L’annuncio immobiliare salva dal regime di comodo

di Marco Nessi e Roberto Torelli

Non può essere considerata di comodo la società immobiliare che dimostra di avere tentato di vendere o affittare gli immobili dando l’incarico a un’agenzia immobiliare, riducendo anche il prezzo offerto. Inoltre, devono considerarsi sempre valide le dichiarazioni integrative a favore presentate dal contribuente entro il termine di accertamento previsto dall’articolo 43 del Dpr 600/73, in virtù del novellato articolo 2, comma 8 del Dpr 322/98. Sono questi i principi espressi dalla Ctp Milano 1679/3/2018 (presidente Fugacci, relatore Chiametti).

Nel caso esaminato, a seguito di un controllo automatizzato (articolo 36-bis, Dpr 600/73) l’ufficio provvedeva a iscrivere a ruolo una maggior imposta ai fini Ires nei confronti di una società immobiliare (svolgente l’attività di gestione di capannoni industriali) risultata “non operativa” in base alla disciplina prevista dall’articolo 30 della legge 724/1994. In particolare, dopo avere dichiarato il reddito minimo “presunto” nella propria dichiarazione dei redditi, a seguito del diniego all’istanza di interpello depositata, la società presentava una dichiarazione integrativa a favore, rettificando il reddito originariamente indicato con una perdita.
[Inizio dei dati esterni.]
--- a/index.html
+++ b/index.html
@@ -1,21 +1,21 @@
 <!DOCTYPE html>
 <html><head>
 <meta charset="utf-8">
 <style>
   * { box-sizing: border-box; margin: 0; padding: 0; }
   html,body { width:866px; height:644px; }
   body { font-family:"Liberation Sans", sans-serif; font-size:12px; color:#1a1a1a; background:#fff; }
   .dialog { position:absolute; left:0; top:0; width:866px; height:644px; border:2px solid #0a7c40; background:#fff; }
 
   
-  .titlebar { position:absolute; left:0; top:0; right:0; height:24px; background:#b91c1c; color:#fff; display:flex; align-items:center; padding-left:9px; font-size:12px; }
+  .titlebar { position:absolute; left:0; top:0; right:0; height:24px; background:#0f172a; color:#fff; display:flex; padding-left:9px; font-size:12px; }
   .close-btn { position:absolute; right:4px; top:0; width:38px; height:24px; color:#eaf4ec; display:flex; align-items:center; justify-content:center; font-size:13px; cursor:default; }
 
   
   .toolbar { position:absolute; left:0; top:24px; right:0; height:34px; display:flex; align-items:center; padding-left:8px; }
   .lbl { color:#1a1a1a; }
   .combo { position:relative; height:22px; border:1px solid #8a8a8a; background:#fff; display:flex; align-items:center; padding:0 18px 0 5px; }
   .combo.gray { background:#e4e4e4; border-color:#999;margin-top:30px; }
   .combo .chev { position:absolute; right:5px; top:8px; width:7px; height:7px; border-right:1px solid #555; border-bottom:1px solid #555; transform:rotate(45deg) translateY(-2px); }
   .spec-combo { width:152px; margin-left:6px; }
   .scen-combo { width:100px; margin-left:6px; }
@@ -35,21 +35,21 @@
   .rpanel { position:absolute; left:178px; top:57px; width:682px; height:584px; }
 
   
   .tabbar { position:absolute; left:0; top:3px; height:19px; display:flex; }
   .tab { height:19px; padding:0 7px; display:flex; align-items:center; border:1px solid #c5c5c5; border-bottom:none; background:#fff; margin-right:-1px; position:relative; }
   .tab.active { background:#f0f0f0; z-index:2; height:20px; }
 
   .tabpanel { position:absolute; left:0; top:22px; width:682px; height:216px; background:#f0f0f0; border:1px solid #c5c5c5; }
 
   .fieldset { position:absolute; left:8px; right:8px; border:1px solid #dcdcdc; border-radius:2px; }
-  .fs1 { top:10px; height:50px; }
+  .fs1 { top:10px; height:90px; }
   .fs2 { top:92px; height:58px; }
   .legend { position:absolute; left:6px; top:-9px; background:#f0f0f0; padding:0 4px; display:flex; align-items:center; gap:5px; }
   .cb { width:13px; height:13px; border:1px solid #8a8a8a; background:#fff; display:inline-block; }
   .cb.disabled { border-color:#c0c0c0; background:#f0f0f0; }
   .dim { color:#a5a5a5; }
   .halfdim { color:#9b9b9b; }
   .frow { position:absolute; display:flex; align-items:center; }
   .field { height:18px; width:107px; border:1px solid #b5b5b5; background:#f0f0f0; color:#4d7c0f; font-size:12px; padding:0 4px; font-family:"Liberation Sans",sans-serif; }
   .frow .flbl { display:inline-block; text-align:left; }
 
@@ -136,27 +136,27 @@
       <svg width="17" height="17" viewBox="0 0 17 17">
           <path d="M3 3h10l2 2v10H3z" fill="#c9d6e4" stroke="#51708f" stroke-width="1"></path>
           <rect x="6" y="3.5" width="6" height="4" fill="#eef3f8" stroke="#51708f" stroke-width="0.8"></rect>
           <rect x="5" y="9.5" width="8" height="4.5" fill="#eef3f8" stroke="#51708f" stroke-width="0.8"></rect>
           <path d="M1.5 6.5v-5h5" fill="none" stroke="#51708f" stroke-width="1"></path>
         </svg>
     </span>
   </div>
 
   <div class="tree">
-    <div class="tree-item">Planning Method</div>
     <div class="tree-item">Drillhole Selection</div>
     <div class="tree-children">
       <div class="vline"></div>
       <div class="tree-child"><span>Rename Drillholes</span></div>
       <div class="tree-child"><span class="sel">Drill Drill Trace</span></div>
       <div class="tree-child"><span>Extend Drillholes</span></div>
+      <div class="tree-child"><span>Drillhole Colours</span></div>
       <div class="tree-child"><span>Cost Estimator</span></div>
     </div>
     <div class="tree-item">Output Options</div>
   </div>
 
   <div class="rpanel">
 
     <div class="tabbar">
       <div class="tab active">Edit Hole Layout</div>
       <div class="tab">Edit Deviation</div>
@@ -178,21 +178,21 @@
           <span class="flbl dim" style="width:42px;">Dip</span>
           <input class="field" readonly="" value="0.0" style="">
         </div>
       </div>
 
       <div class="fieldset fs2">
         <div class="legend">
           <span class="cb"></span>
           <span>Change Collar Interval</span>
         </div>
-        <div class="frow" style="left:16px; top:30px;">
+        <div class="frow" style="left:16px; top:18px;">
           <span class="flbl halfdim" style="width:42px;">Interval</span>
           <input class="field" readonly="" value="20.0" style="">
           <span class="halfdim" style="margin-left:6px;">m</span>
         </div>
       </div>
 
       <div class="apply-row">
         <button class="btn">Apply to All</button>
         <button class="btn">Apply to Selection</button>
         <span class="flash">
Successivamente, a seguito dello scarto della dichiarazione integrativa inviata, la società provvedeva a inviare una nuova dichiarazione integrativa con contenuto analogo alla precedente. Tuttavia, l’ufficio non riteneva valide le due integrative inviate e provvedeva a notificare alla società la cartella per la riscossione dell’imposta non versata sul reddito minimo presunto indicato nella prima dichiarazione.
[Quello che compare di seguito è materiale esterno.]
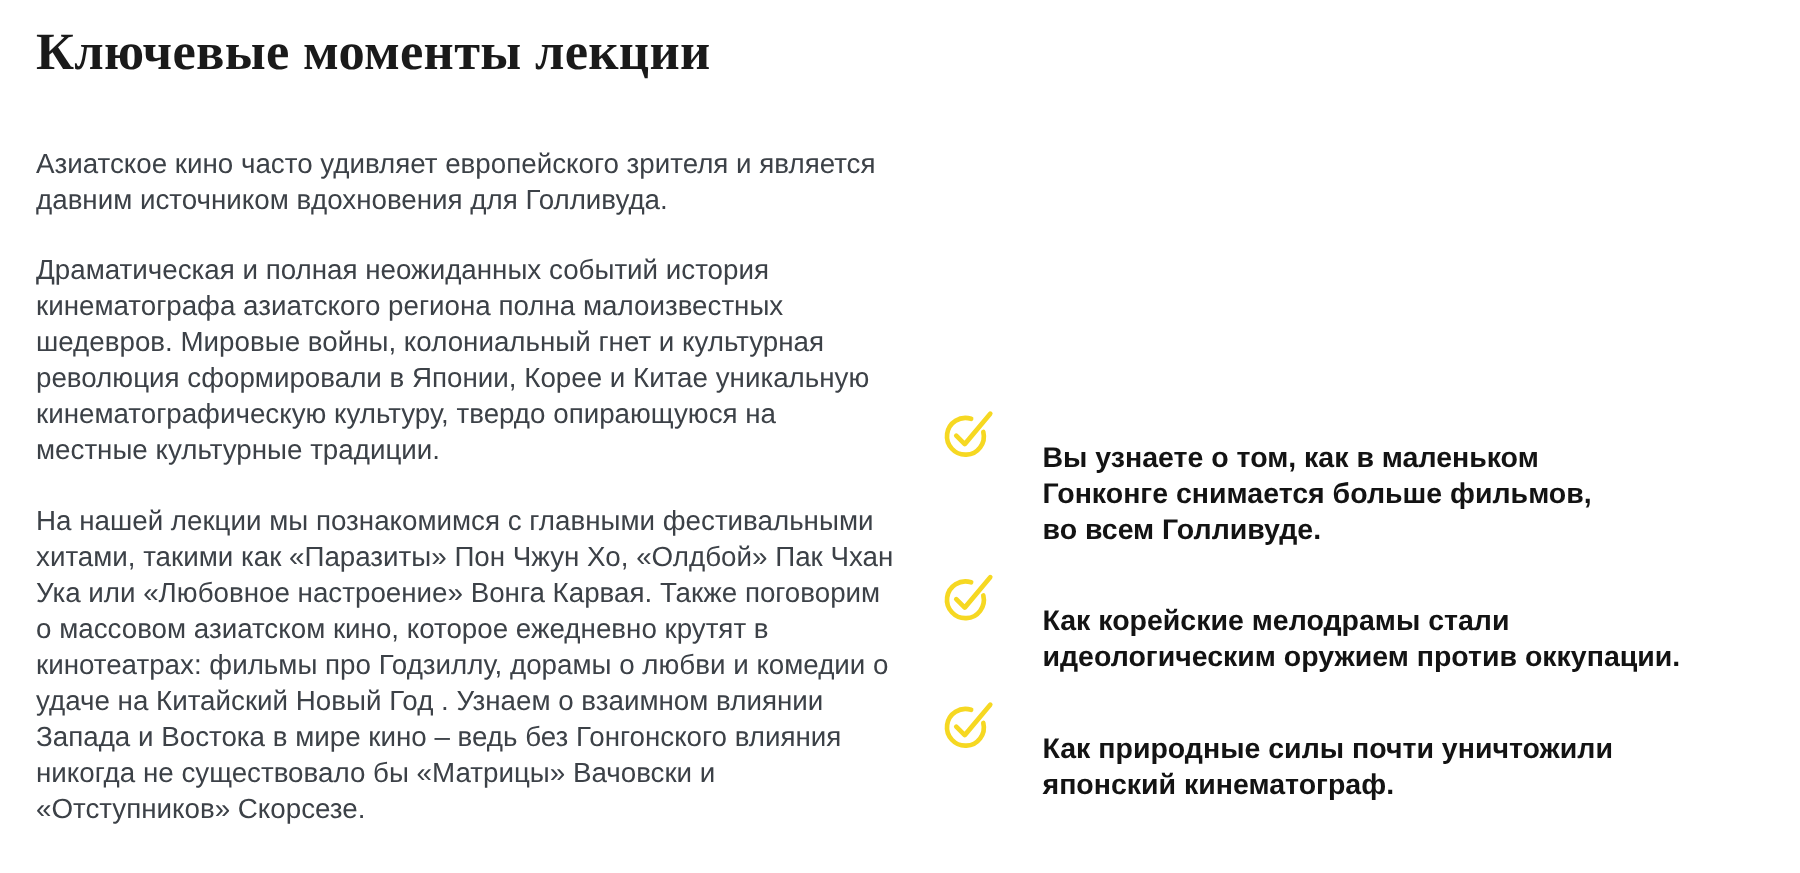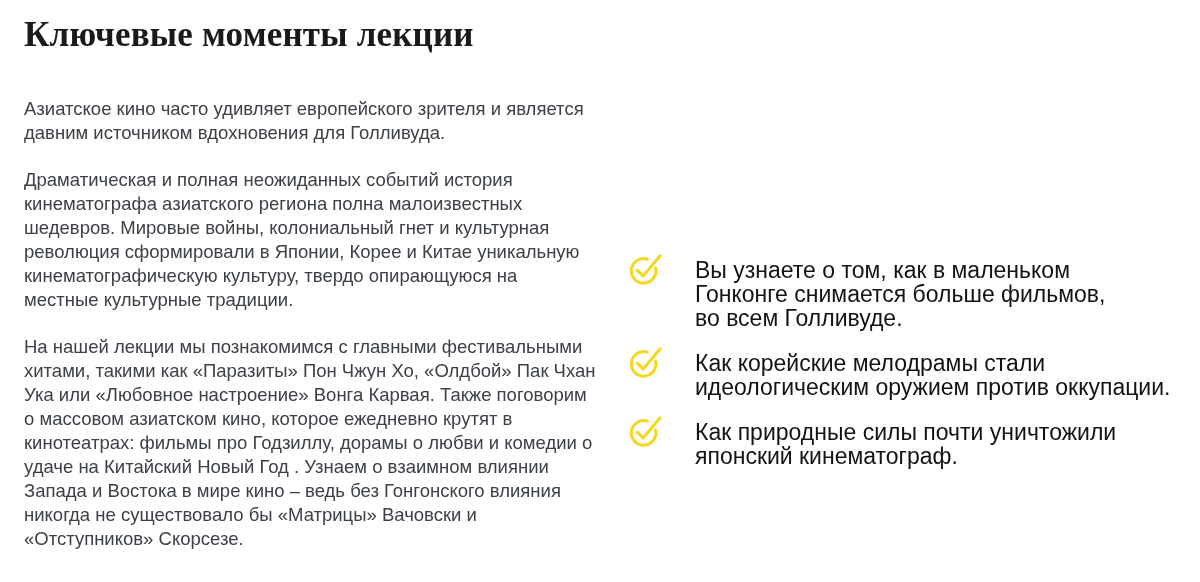--- a/index.html
+++ b/index.html
@@ -23,21 +23,21 @@
     margin: 0 0 41px 0;
     font-family: "Liberation Serif", serif;
     font-weight: 700;
     font-size: 35px;
     line-height: 42px;
     color: #1a1a1a;
     letter-spacing: 0.2px;
   }
   .columns {
     display: flex;
-    align-items: center;
+    align-items: flex-end;
   }
   .intro-col {
     width: 565px;
     flex-shrink: 0;
   }
   .intro-paragraph {
     margin: 0 0 23px 0;
     font-size: 18.5px;
     line-height: 24px;
     color: #3c4147;
@@ -62,23 +62,23 @@
     margin-right: 32px;
   }
   .check-icon path {
     fill: none;
     stroke: #f6d822;
     stroke-width: 3.3;
     stroke-linecap: round;
     stroke-linejoin: round;
   }
   .highlight-text {
-    margin-top: 6px;
-    font-size: 23px;
-    font-weight: 400;
+    margin-top: 22px;
+    font-size: 19px;
+    font-weight: 700;
     line-height: 24px;
     color: #131313;
     white-space: nowrap;
   }
 </style>
 </head>
 <body>
 
 <div class="page">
La società presentava ricorso e opponeva che il mancato conseguimento del reddito minimo non era dipeso dalla propria volontà, così come dimostrato dai numerosi tentativi di collocazione sul mercato del capannone (operati attraverso numerosi mandati stipulati con diverse agenzie immobiliari e l’affissione di cartelloni pubblicitari) e dalla riduzione di anno in anno del prezzo proposto per la vendita e/o la locazione del fabbricato.
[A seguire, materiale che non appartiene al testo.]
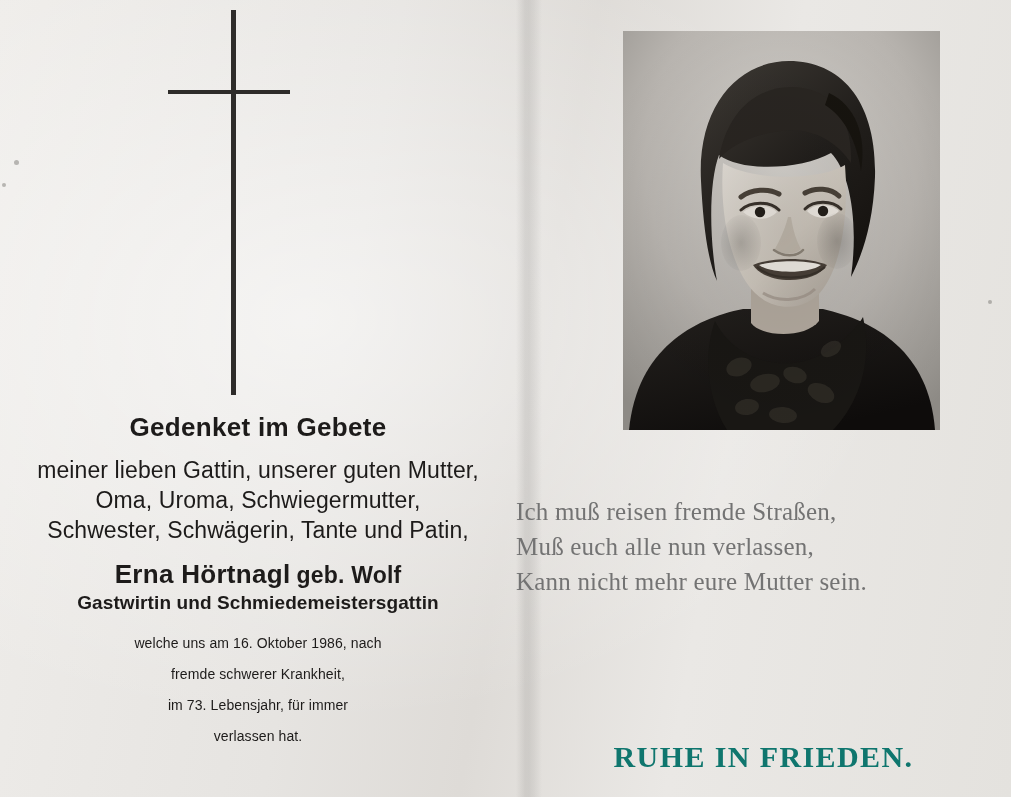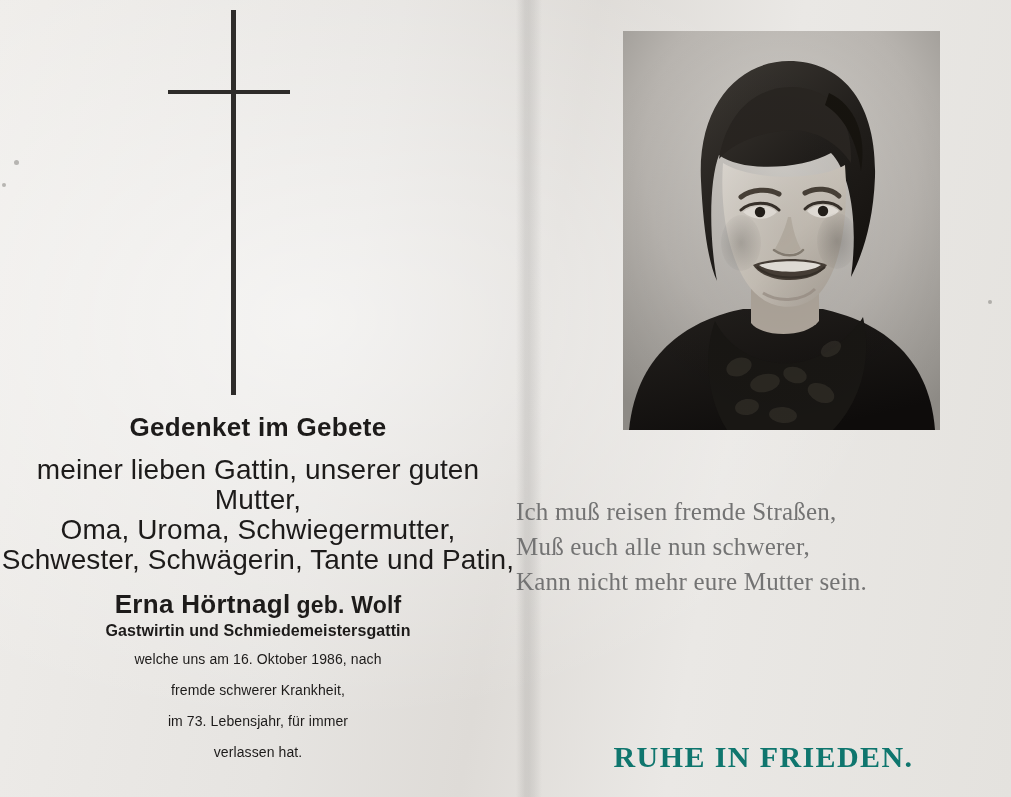--- a/index.html
+++ b/index.html
@@ -74,45 +74,45 @@
     text-align: center;
     color: #1d1b1a;
   }
   .headline {
     font-size: 26px;
     font-weight: bold;
     letter-spacing: 0.3px;
     margin-bottom: 12px;
   }
   .rel-line {
-    font-size: 28px;
+    font-size: 23px;
     line-height: 30px;
     letter-spacing: 0.1px;
   }
   .name-row {
     margin-top: 14px;
     margin-bottom: 2px;
     white-space: nowrap;
   }
   .name-main {
     font-size: 26px;
     font-weight: bold;
     letter-spacing: 0.3px;
   }
   .name-suffix {
     font-size: 23px;
     font-weight: bold;
     letter-spacing: 0.2px;
     padding-left: 6px;
   }
   .occupation {
-    font-size: 16px;
+    font-size: 19px;
     font-weight: bold;
     letter-spacing: 0.1px;
-    margin-bottom: 4px;
+    margin-bottom: 14px;
   }
   .date-line {
     font-size: 14px;
     line-height: 31px;
     letter-spacing: 0.1px;
   }
 
   
   .right {
     position: absolute;
@@ -282,20 +282,20 @@
           <ellipse cx="214" cy="210" rx="20" ry="28" fill="url(#shadeG)"></ellipse>
           <path d="M140 262 C156 272 180 270 192 258" stroke="#9c9288" stroke-width="3" fill="none" opacity="0.7"></path>
 
           <rect x="0" y="0" width="317" height="399" fill="url(#shadeG)" opacity="0.5"></rect>
         </svg>
       </div>
     </div>
 
     <div class="verse">
       <div class="verse-line">Ich muß reisen fremde Straßen,</div>
-      <div class="verse-line">Muß euch alle nun schwerer,</div>
+      <div class="verse-line">Muß euch alle nun verlassen,</div>
       <div class="verse-line">Kann nicht mehr eure Mutter sein.</div>
     </div>
 
     <div class="rip">RUHE IN FRIEDEN.</div>
   </section>
 
 </div>
 
 </body></html>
La società ribadiva la legittimità delle dichiarazioni integrative presentate, in quanto valide alla luce delle novità introdotte dal Dl 193/2016 in materia di integrative a favore.

Nell’accogliere il ricorso, i giudici di primo grado hanno sottolineato che la società aveva dimostrato pienamente gli sforzi compiuti per facilitare la ricerca di nuovi acquirenti/locatori. Ciò era dimostrato dalla riduzione del prezzo di vendita che era stata decisa per effetto della crisi economica dell’epoca e dai numerosi mandati conferiti ad agenzie immobiliari.

Inoltre, a seguito del mancato accoglimento dell’istanza di interpello, le due integrative a favore inviate dalla società dovevano essere considerate valide e tempestive: l’articolo 2, comma 8, del Dpr 322/1998 (così come modificato dall’articolo 4 del Dl 193/2016, convertito nella legge 225/2016) riconosce la possibilità del contribuente di presentare una dichiarazione integrativa a favore entro il termine di accertamento previsto dall’articolo 43 del Dpr 600/73.